According to a recent survey of about 1,000 parents from T. Rowe Price, 53% of respondents said saving for college is a higher priority than saving for retirement.Sixty-eight percent of respondents even said they would be willing to delay their own retirement to pay for their kids' college education, and 24% said they've already taken funds earmarked for retirement to pay for college expenses in the last two years.
According to Sallie Mae's latest "How America Pays For College" report, parents and students shoulder the largest portion of college costs. Specifically, parent savings, investments, and income cover 30% of the average student's college expenses as of the 2018-19 academic year.
While footing the bill for college, or even a portion of it, is well-intentioned, parents who are sacrificing their own financial stability to do so may be misguided, according to experts. College comes sooner than retirement on most families' timeline, to be sure, and a degree offers a clear leg up in the working world, but parents shouldn't be exhausting themselves financially.
"Your kids can take out loans for college, but you can't take out loans for retirement," Sophia Bera, a certified financial planner and the founder of Gen Y Planning, previously told Business Insider.
Moreover, the earlier you start investing your retirement savings, the sooner compound interest can get to work. Those who put off saving for retirement after college is paid for will miss out on years of investment growth.

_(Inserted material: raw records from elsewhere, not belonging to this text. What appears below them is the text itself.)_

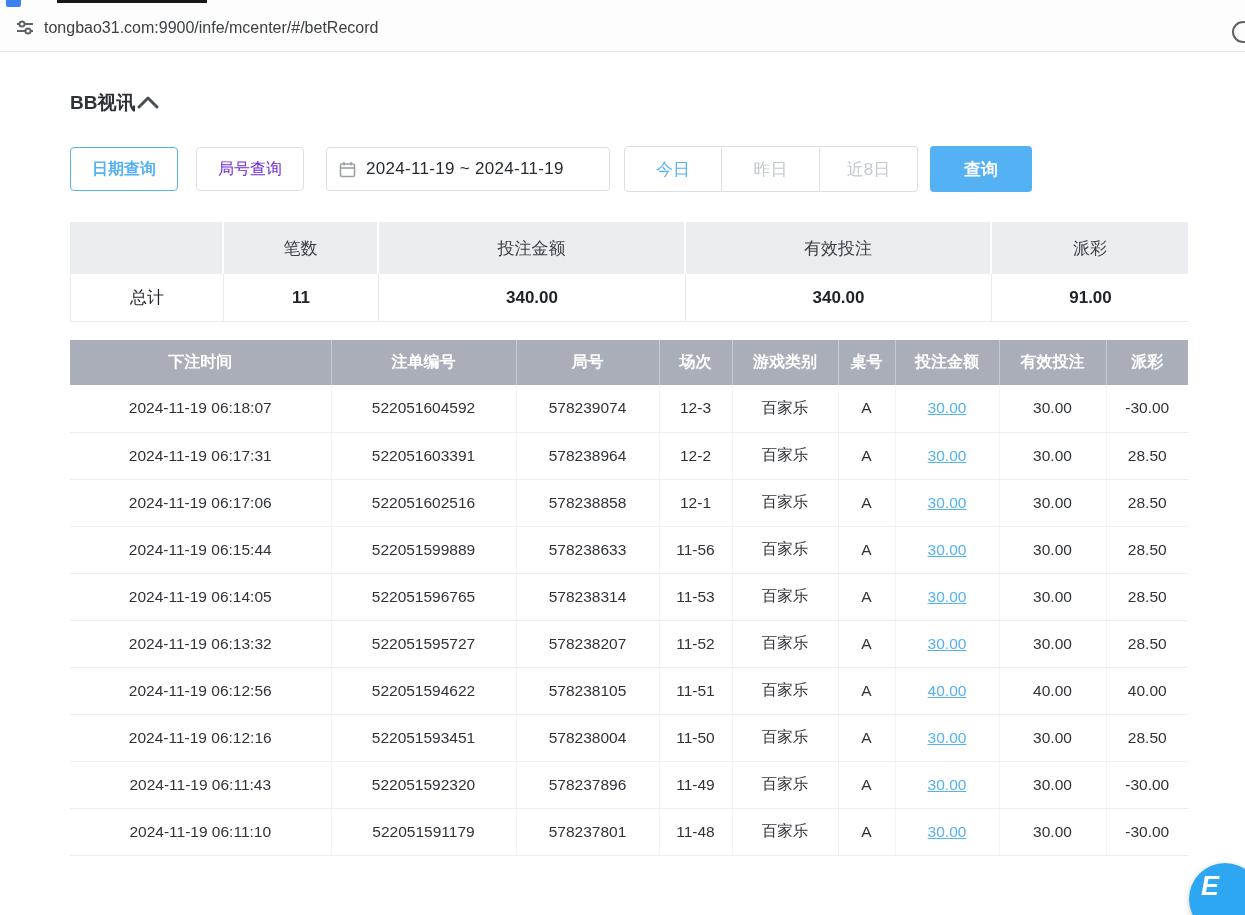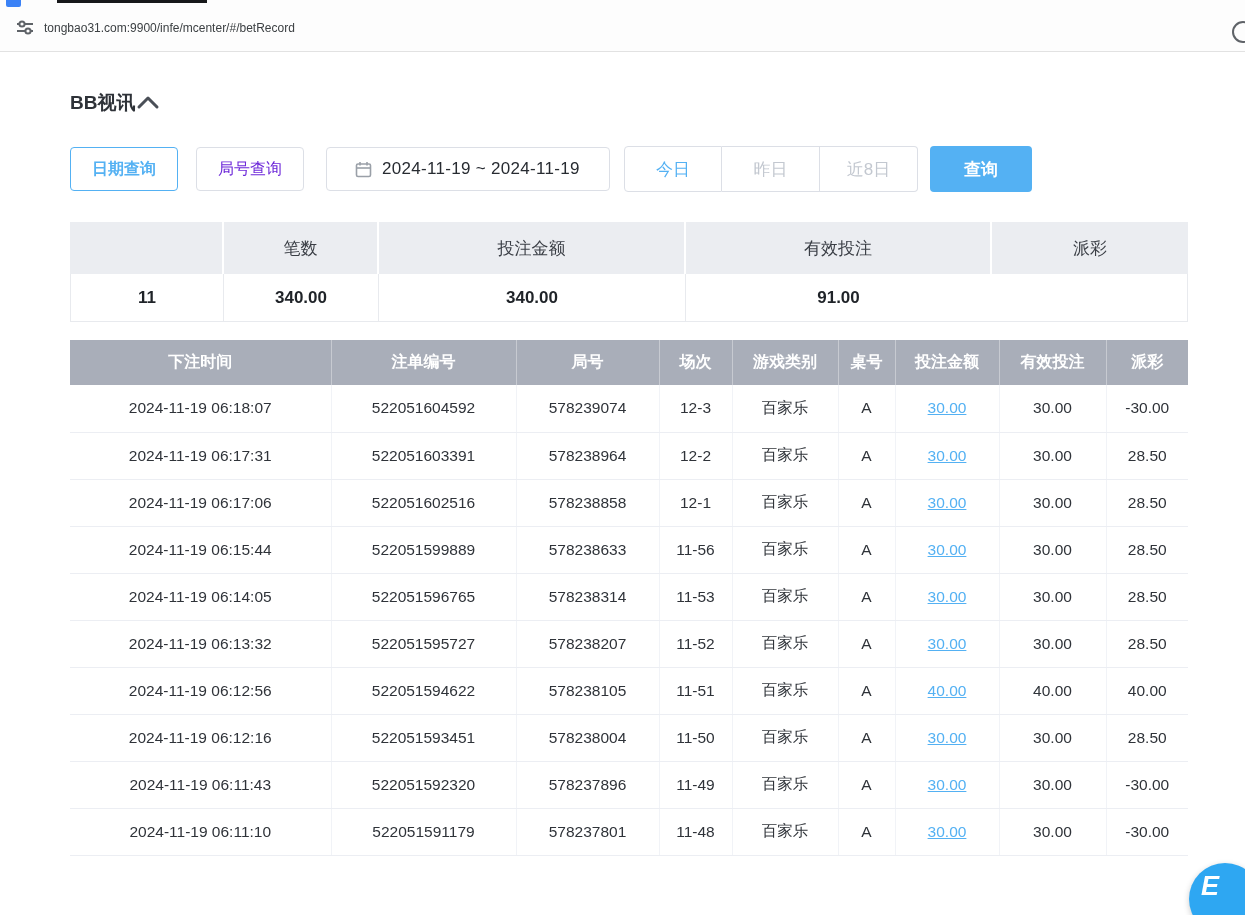"tongbao31.com:9900/infe/mcenter/#/betRec" .url-text { font-size: 12px -> 16px }
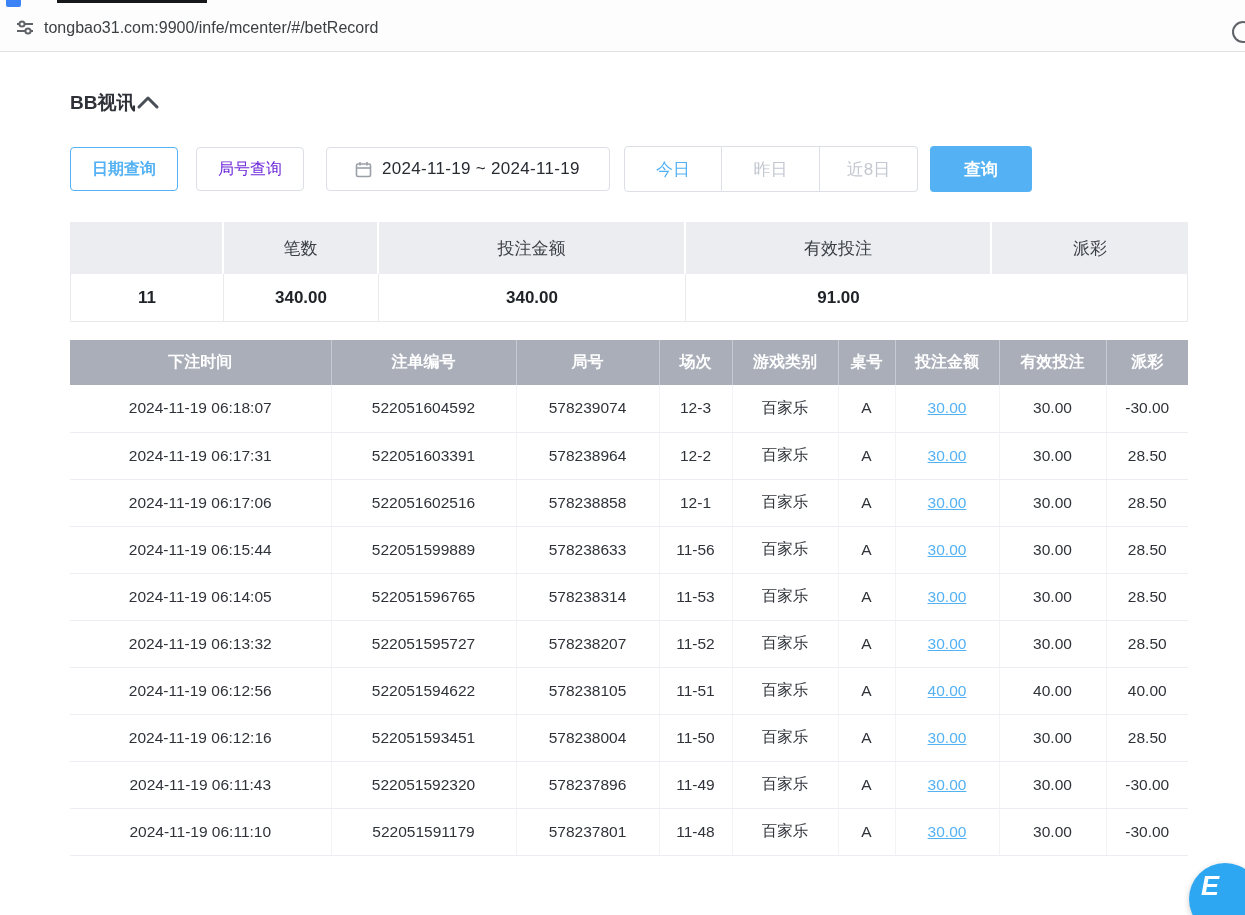"2024-11-19 ~ 2024-11-19" .date-input { padding: 0 28px -> 0 12px }
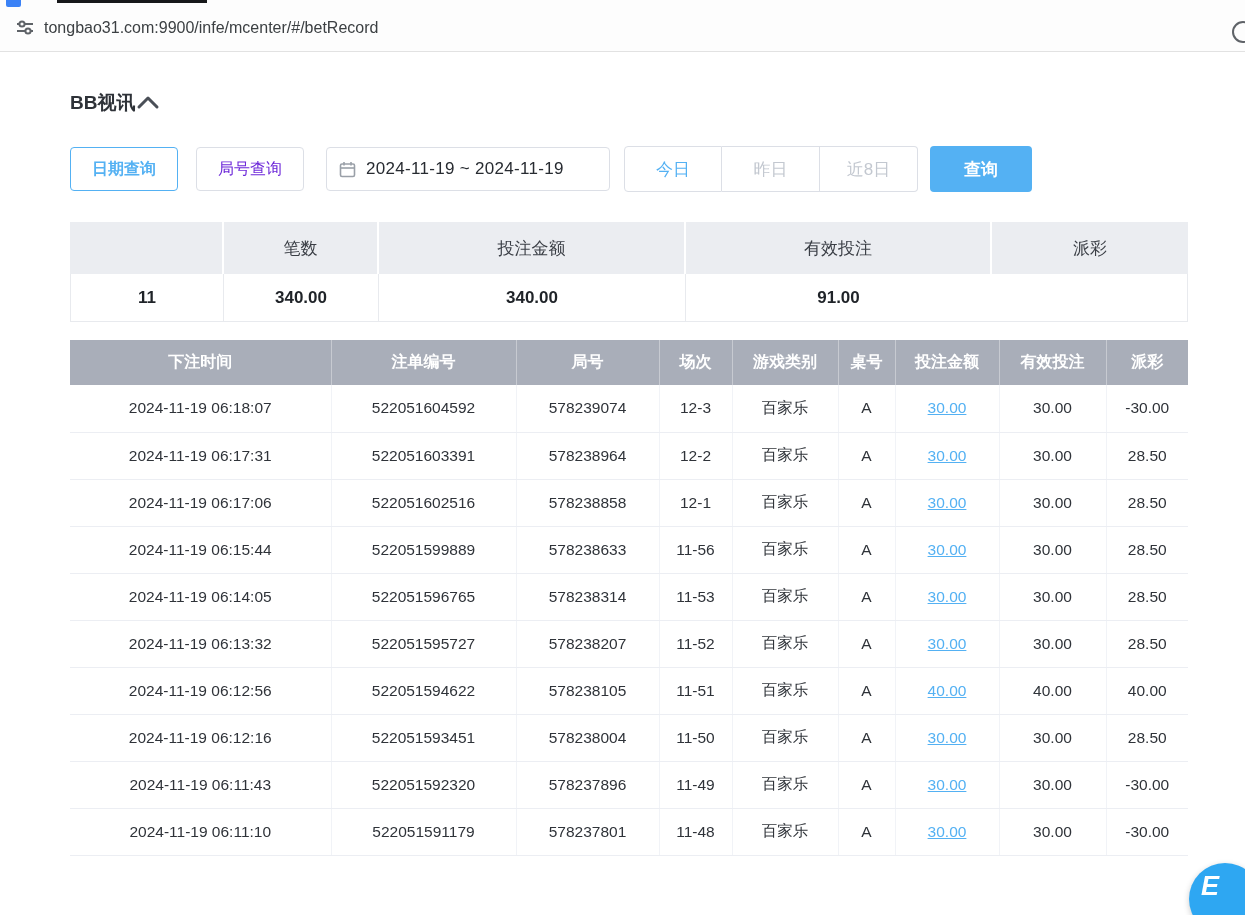"总计" div.cell { html: none -> <div>总计</div> }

Some parents are attempting to shelter their kids from student debt
Still, the survey found that many parents are apprehensive when it comes to borrowing money. One-fifth of the respondents aren't willing to let their kids take on any student-loan debt to pay for school, and 16% aren't willing to take on any debt themselves.Student-loan debt is a worsening problem for college graduates - the average borrower owes about $28,000 when they graduate. It's no surprise then that parents are hoping to steer their kids away from borrowing, but Bera says they may not be the saviors they think they are.
Barron's reporter Reshma Kapadia previously explained that financial experts traditionally recommend securing an emergency fund and maxing out tax-advantaged investment accounts before putting any extra savings toward their kids' college tuition. But lack of planning leaves some parents scrambling for funds as college approaches.
Ultimately, it's best to steer clear of tapping tax-advantaged retirement accounts, financial experts told Kapadia, and treat "college like any other investment - through the lens of risk and return." If the child is the one taking on the debt, they should be able to repay it in under 10 years.
"The best gift you can give your children is securing your own financial future, so that they don't need to take care of you in retirement," Bera said. "As your wealth increases, you may be able to offer them gifts to help them with expenses later on, or set up 529 Plans for your grandkids, but start today by taking care of yourself."